(Information provided)
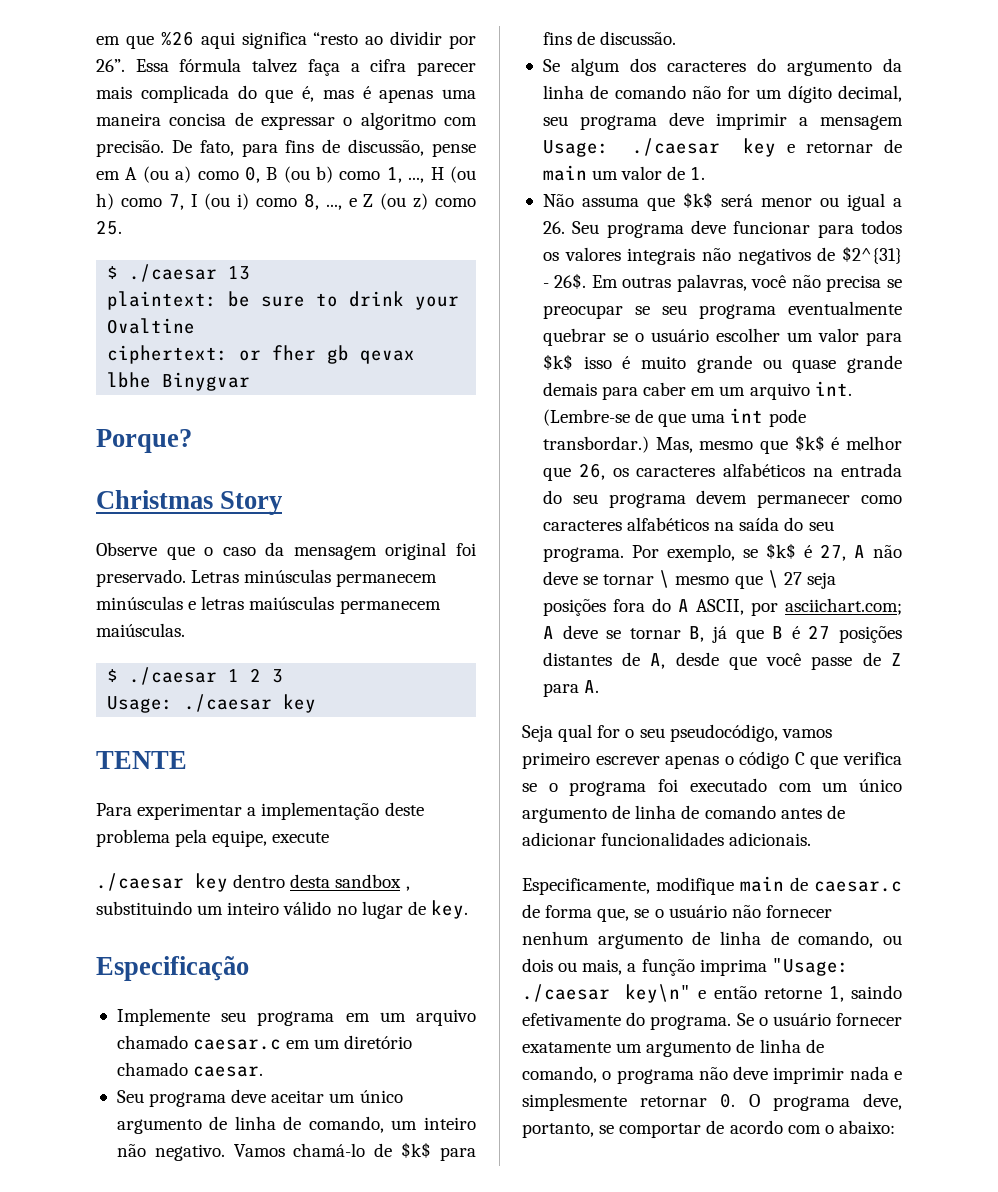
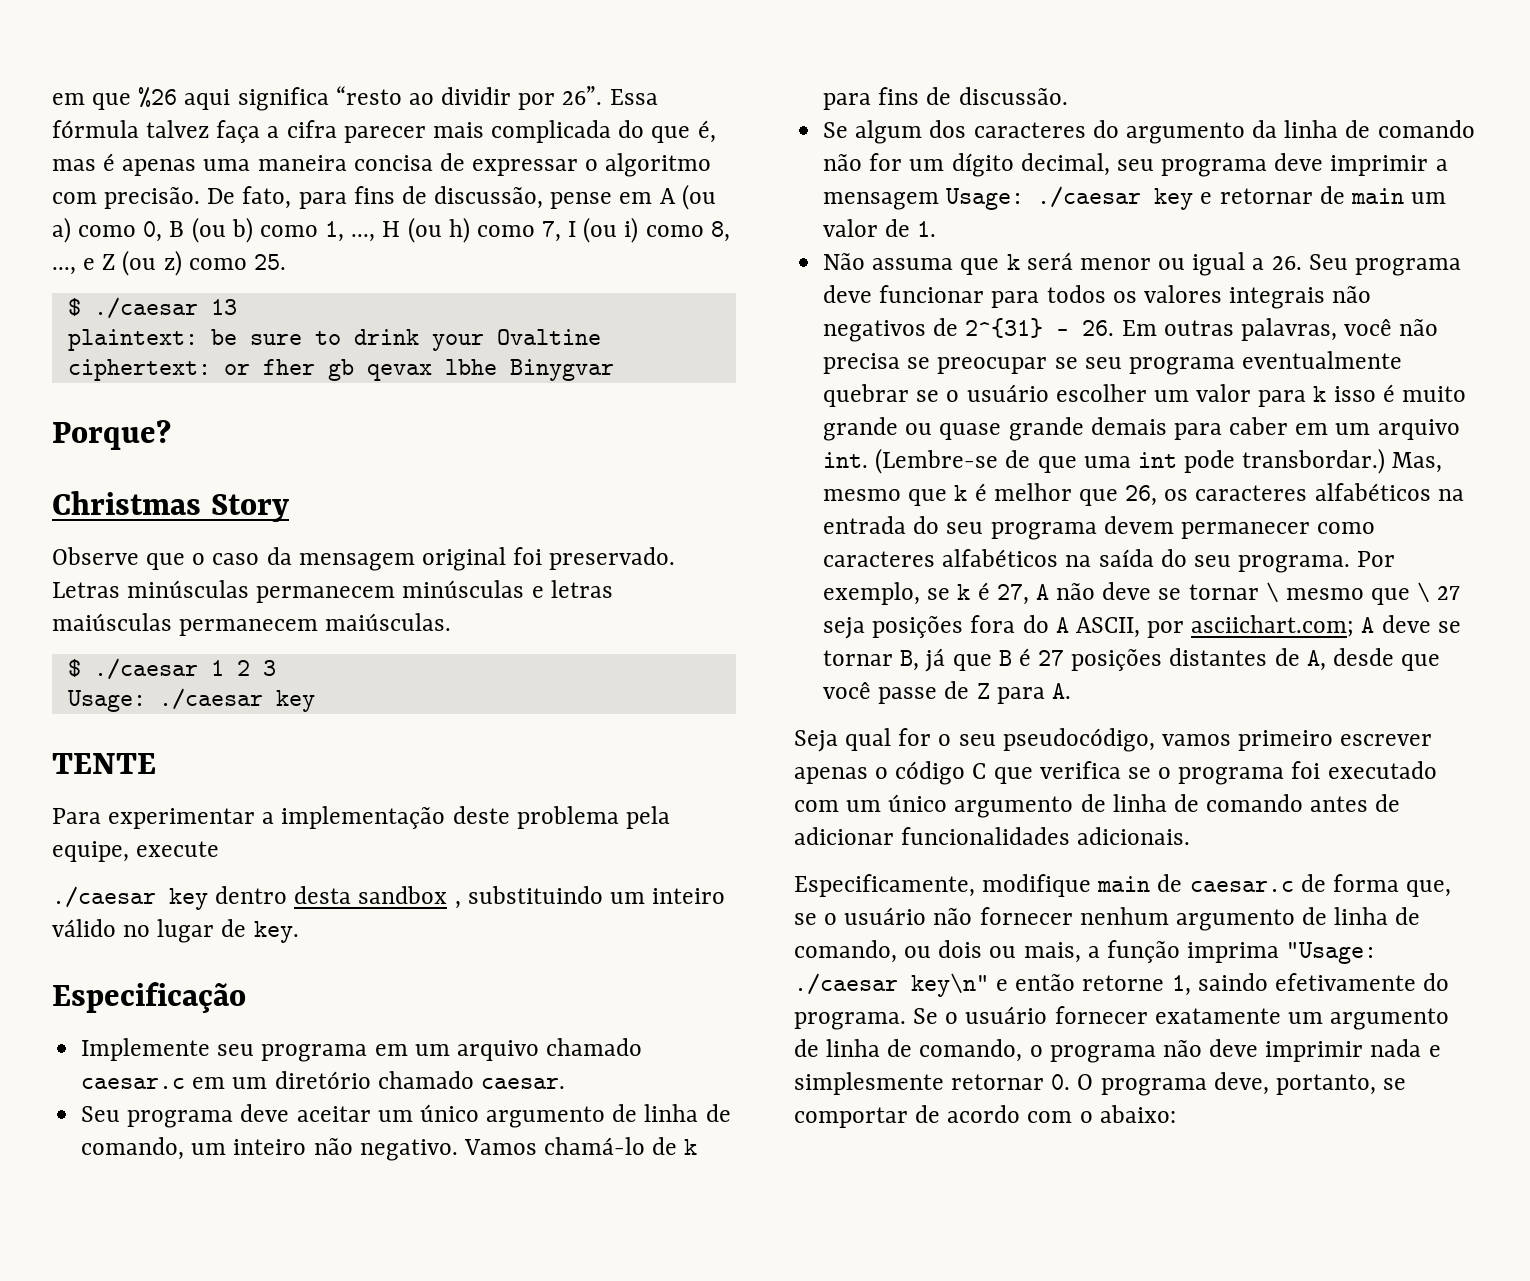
[401,1142,432,1158] $k$ -> [684,1139,698,1155] k
[682,192,713,208] $k$ -> [1006,254,1020,270] k
[842,246,902,264] [542,273,587,289] $2^{31} - 26$. -> [965,318,1115,338] 2^{31} - 26.
[542,354,573,370] $k$ -> [1313,386,1327,402] k
[794,435,825,451] $k$ -> [954,485,968,501] k
[765,543,796,559] $k$ -> [957,584,971,600] k

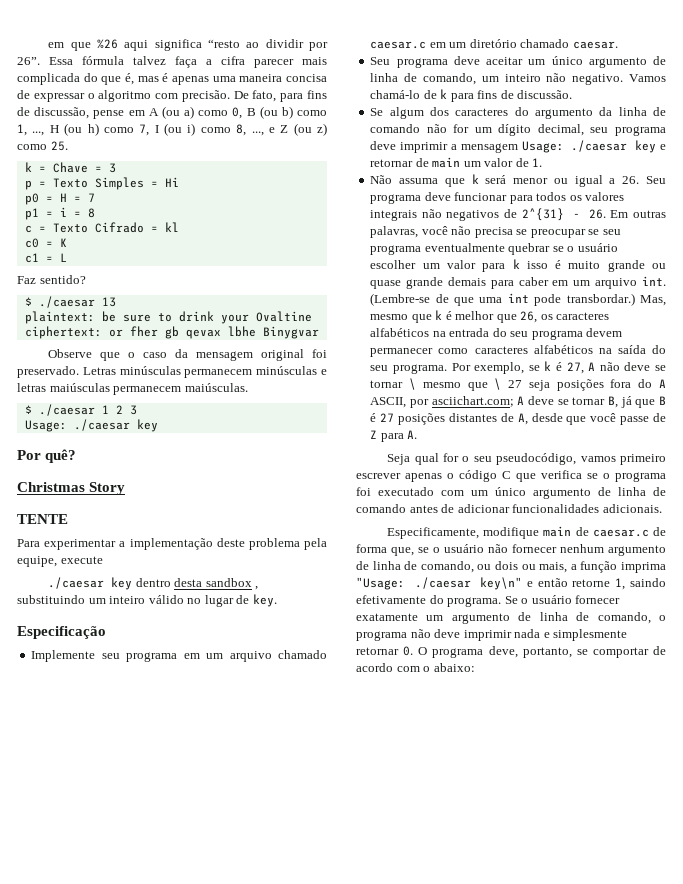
(286, 262) none -> [24,162,116,173] [24,177,179,190] [24,193,95,205] [24,207,95,220] [24,222,179,233] [24,238,67,248] [24,253,67,263] [17,275,86,284] // k = Chave = 3 // p = Texto Simples = Hi // p0 = H = 7 // p1 = i = 8 // c = Texto Cifrado = kl // c0 = K // c1 = L // Faz sentido?
[52,420,171,450] [52,491,289,522] // Porque? // Christmas Story -> (319, 332) none
(315, 701) none -> [17,449,77,463] [17,482,126,495] // Por quê? // Christmas Story

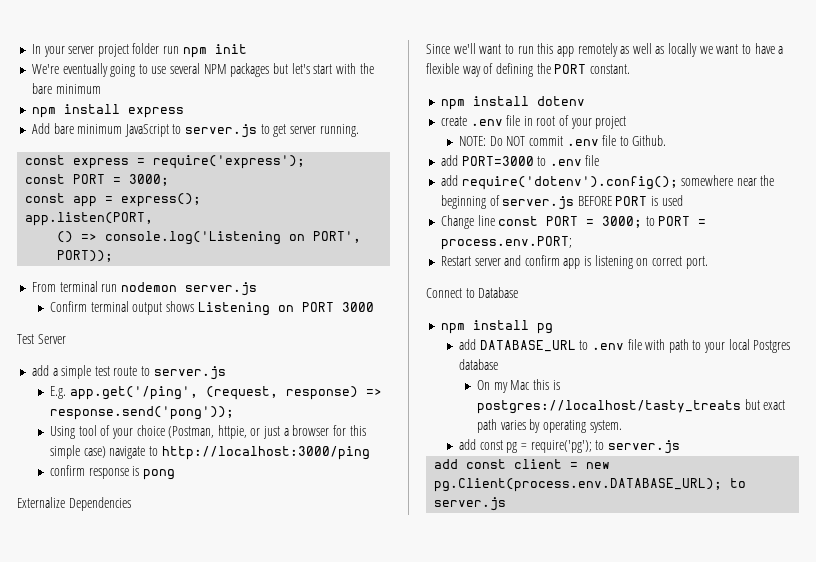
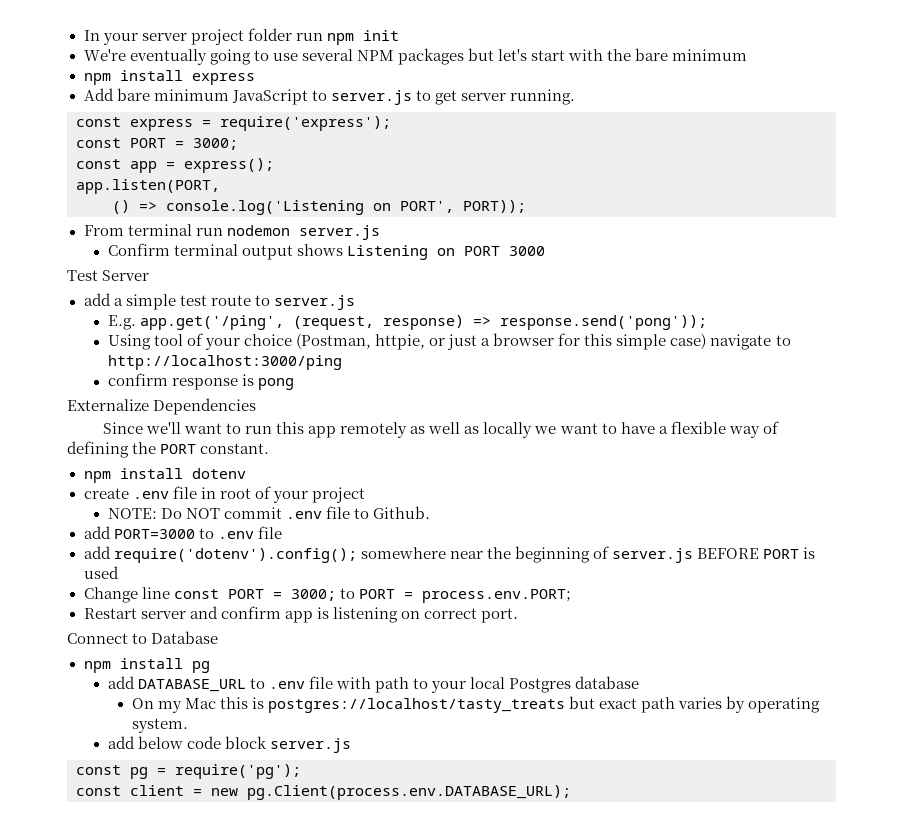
(476, 444) none -> [137,736,351,753] below code block server.js //
[595,440,680,454] [434,459,459,469] to server.js // add -> (301, 771) //
[730,478,747,488] [434,497,507,511] to server.js -> (571, 792) none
(End Information provided)
Try it:
Please restate word for word only the lines from the one with "[595,440,680,454] [434,459,459,469] to" through the final line of the listing above, both of them included.

Output of the task:
[595,440,680,454] [434,459,459,469] to server.js // add -> (301, 771) //
[730,478,747,488] [434,497,507,511] to server.js -> (571, 792) none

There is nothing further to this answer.